If you want focus on macrophage activity/modulation you should include it on the title to make clearer your idea.

- Thanks for your kind comments. As your suggestion, we changed the title to emphasize the role of macrophages

 

NCI-H292, a human airway epithelial cell line (line 142). Once you want investigate the macrophages role, why haven’t use macrophages? You could have collected peritoneal macrophages, lung macrophages from BALF… How can you explain to use other cells? Is it make sense?

- Thanks for your kind comments. NCI-H292 cells are used to determine if CIE have a direct protective effect against epithelial cell damage caused by CSC through signals identified in in vivo. Macrophage is an important mediator that bursts damage caused by CSC. As you mentioned, it is the best methods to co-culture the macrophage cell line and airway epithelial cell line for accurate results, but it has not been implemented in our laboratory. A future study is needed for this part.

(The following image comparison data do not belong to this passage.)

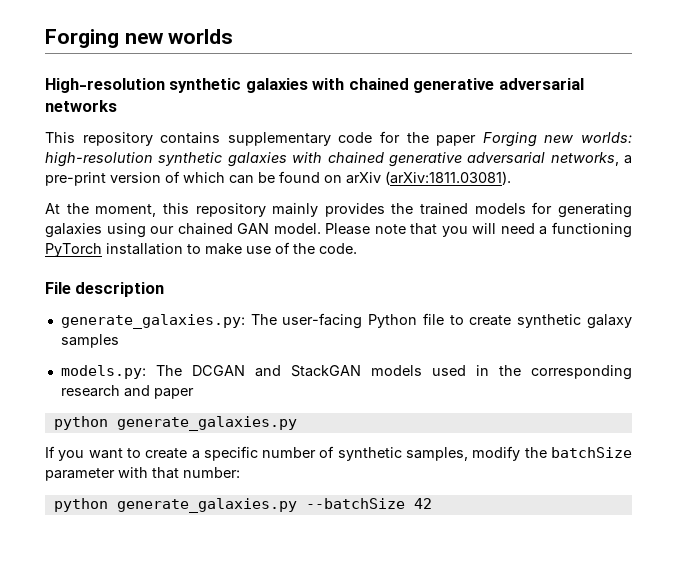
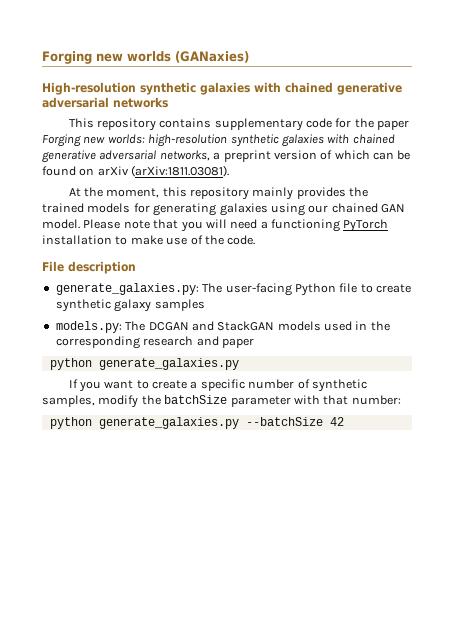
- Forging new worlds
+ Forging new worlds (GANaxies)
- This repository contains supplementary code for the paper Forging new worlds: high-resolution synthetic galaxies with chained generative adversarial networks, a pre-print version of which can be found on arXiv (arXiv:1811.03081).
+ This repository contains supplementary code for the paper Forging new worlds: high-resolution synthetic galaxies with chained generative adversarial networks, a preprint version of which can be found on arXiv (arXiv:1811.03081).

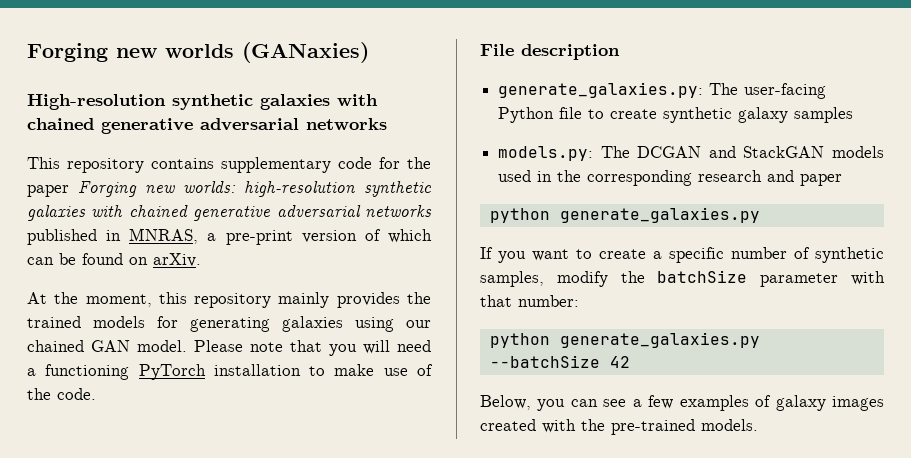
- This repository contains supplementary code for the paper Forging new worlds: high-resolution synthetic galaxies with chained generative adversarial networks, a preprint version of which can be found on arXiv (arXiv:1811.03081).
+ This repository contains supplementary code for the paper Forging new worlds: high-resolution synthetic galaxies with chained generative adversarial networks published in MNRAS, a pre-print version of which can be found on arXiv.
+ Below, you can see a few examples of galaxy images created with the pre-trained models.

Author Response File: Author Response.docx

Round 2

Reviewer 1 Report

Dear authors,

Thank you for answering my questions and considering my comments. I am satisfied with the answers and with the changes that could be made within the short deadline available. I am happy to hear that more analyzes are being done to investigate ellagic acid and other components of CIE. I look forward to seeing these results in the future. Once again congratulations on the work.